Stained with Tears
I don't even remember why we had fought.
All I remember at the moment was me storming out of the Dorm furious at Blaine for something stupid. I stopped dead. What had I done? I turned around and ran back down the hallway, racing as if my life depended on it, it may as well have. I had broken up with Blaine.
I rounded the corner, sprinting as fast as my legs could go, tears streaming down my face. I could never live without him, ever. I closed my eyes and ran faster, down towards the room. Suddenly, I felt shaking arms around me, as I fell onto the floor. I opened my eyes. I was only three feet away from a wall, crashed onto the floor by momentum. Held in the arms of the one I still loved.

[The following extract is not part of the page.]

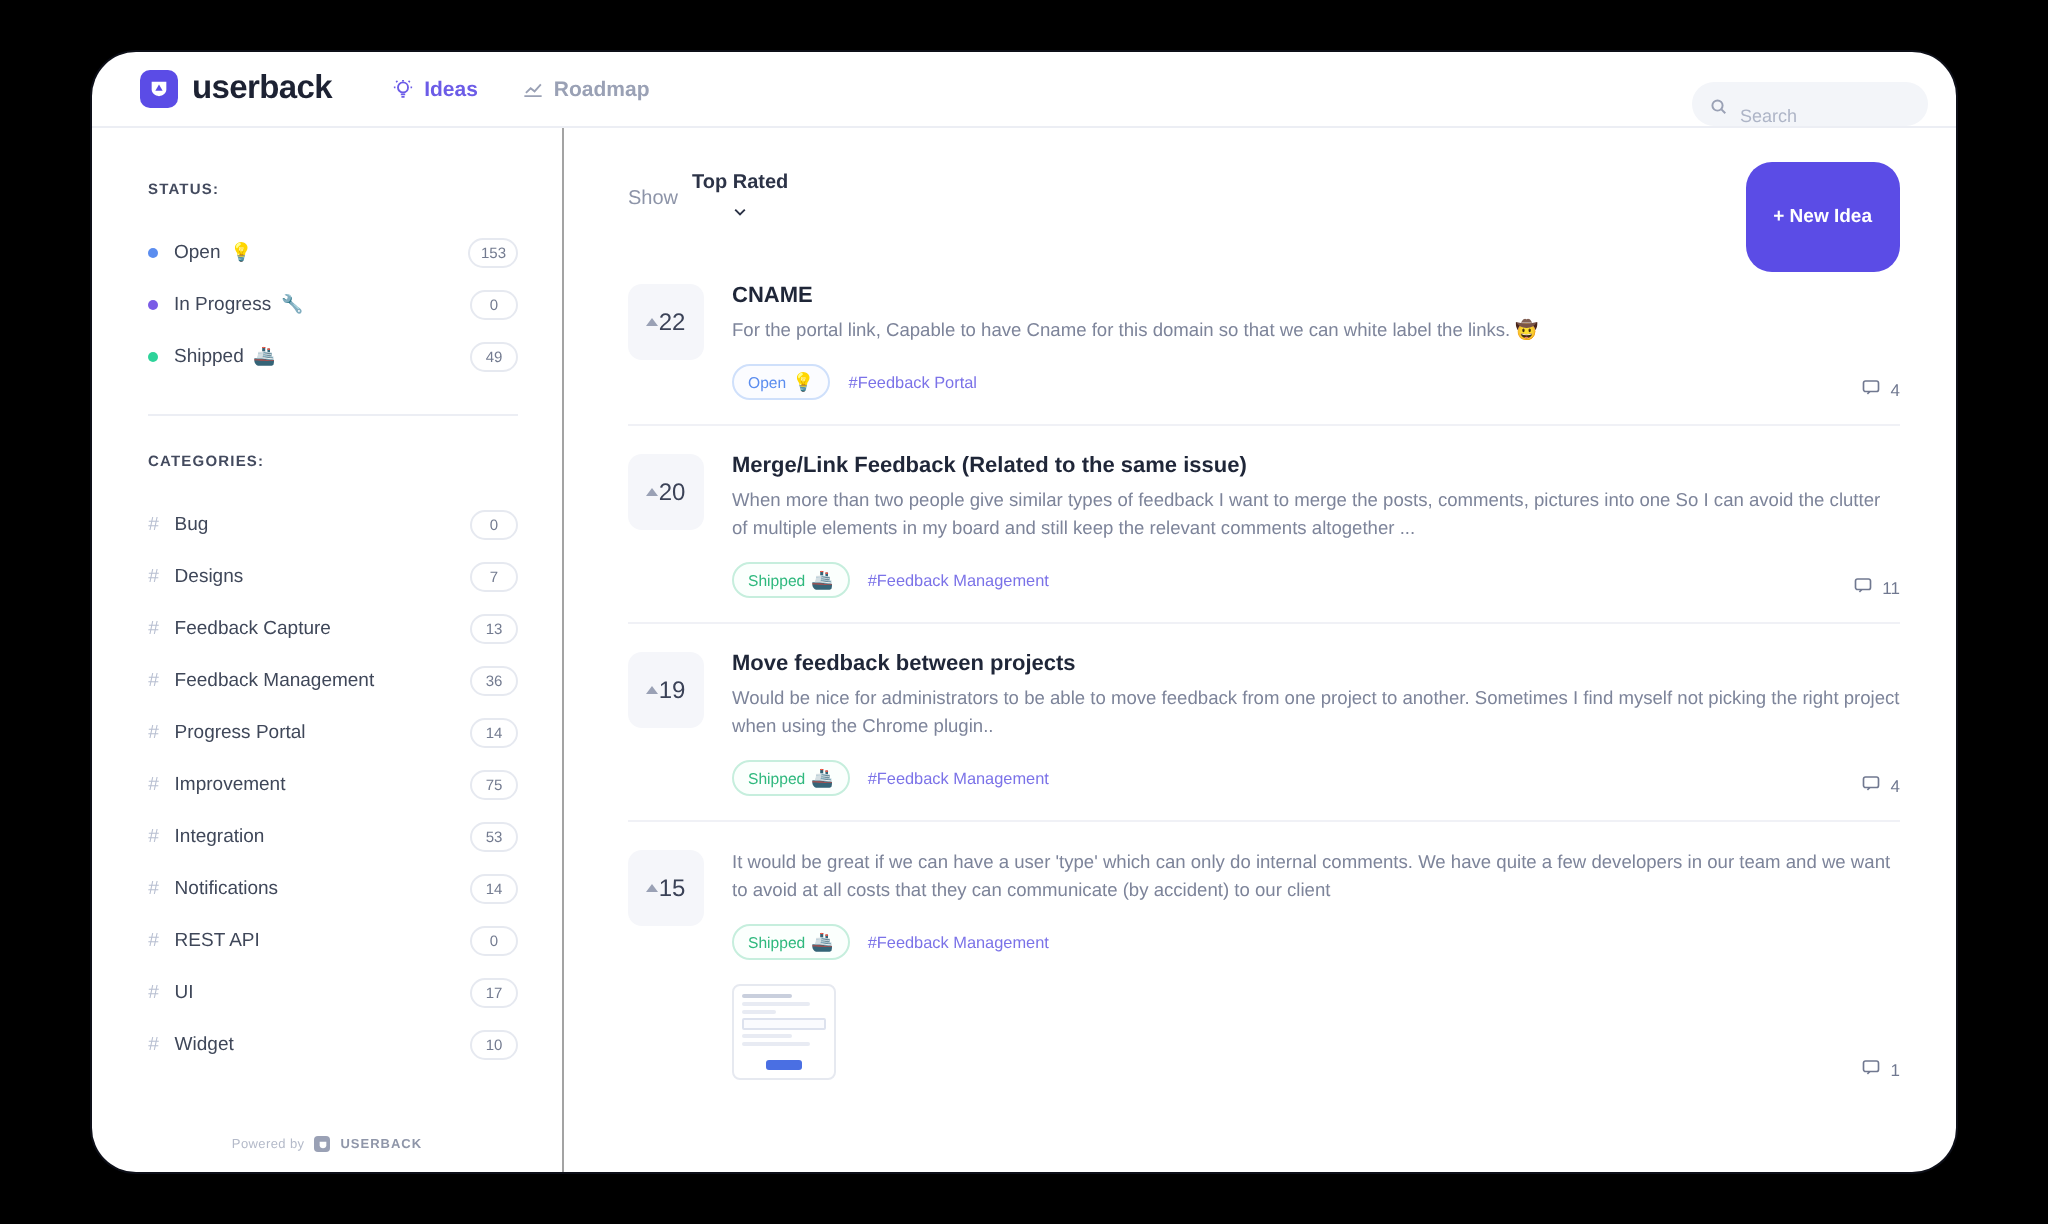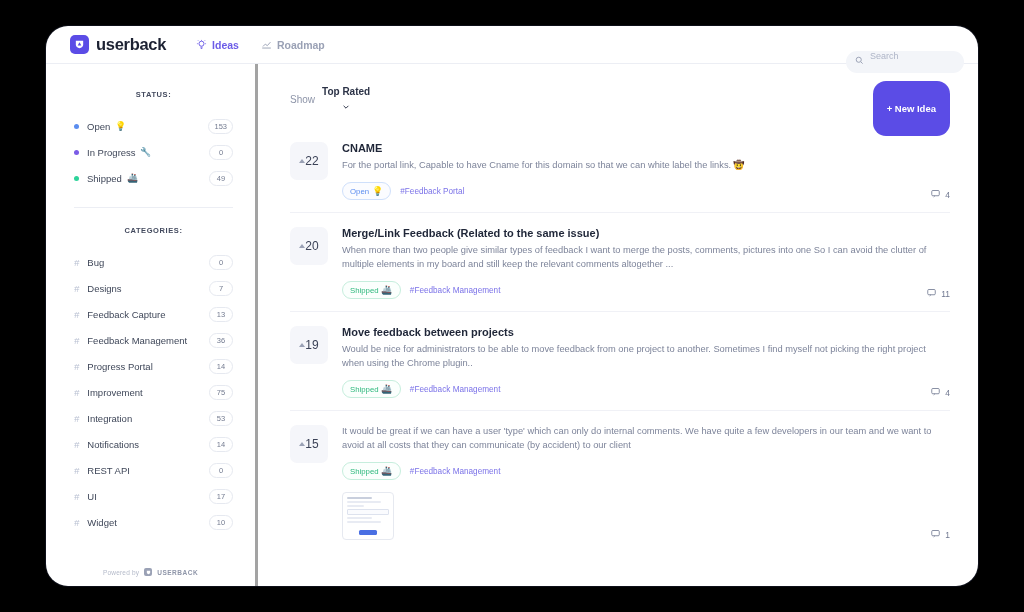"Search" #search-box { align-items: flex-start -> flex-end; top: 25px -> 15px }
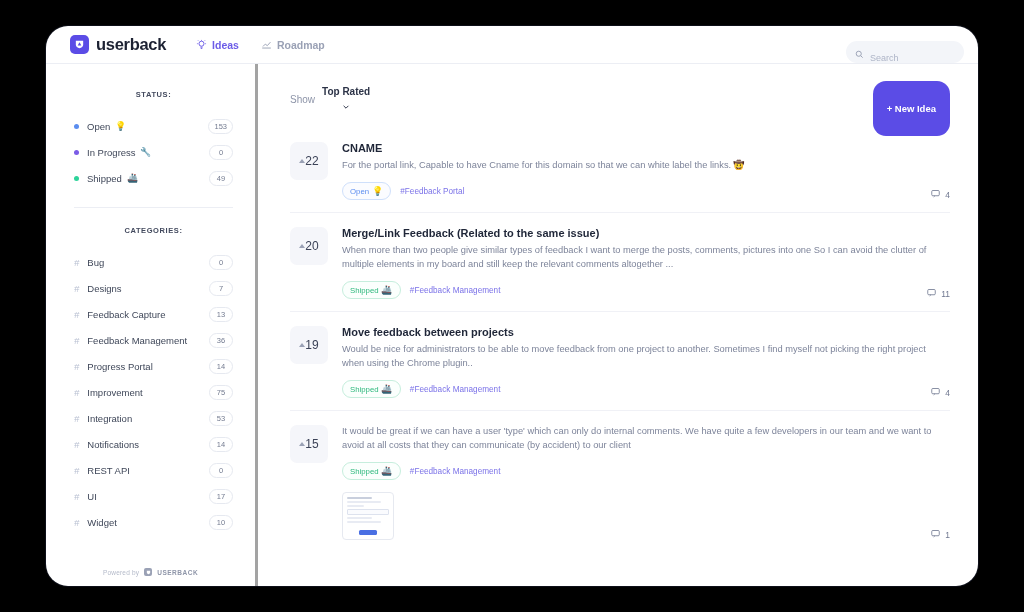"STATUS:" #sidebar { border-right: 3px solid #a3a3a3 -> 1px solid #a3a3a3; text-align: center -> none; width: 212px -> 236px }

He was crying too; and his heavy breathing suggested that he had been running after me. "Ku-" He tried to speak through shaky breaths. I shook my head. "Blaine, I-I was such an i-idiot. I-I n-n-never meant th-that I w-was so fu-fucking stupid...I-" He held me closer, still shaking and I sobbed into his blazer. "I-I w-was such jerk Kurt. I never should have questioned what was going on b-between you and Nick. I'm just a jealous fool. I-I just don't want to l-lose y-" He couldn't finish, so he just held me there. We both sobbed quietly for awhile before my shaking turned to laughter. I stood up, and helped Blaine up, too. His red and puffy face held a puzzled and slightly frightened expression.
"We are so pathetic." I took Blaine's hand and his face lit up with amusement. "Of course still love you. Honestly why was that even such a big deal?" Blaine took my hand and chuckled. "I don't even know. Maybe we just love each other too much." I leaned towards him and gave him a soft Kiss. "Maybe." We smiled, although our faces were still stained with tears, and headed back towards our room, together.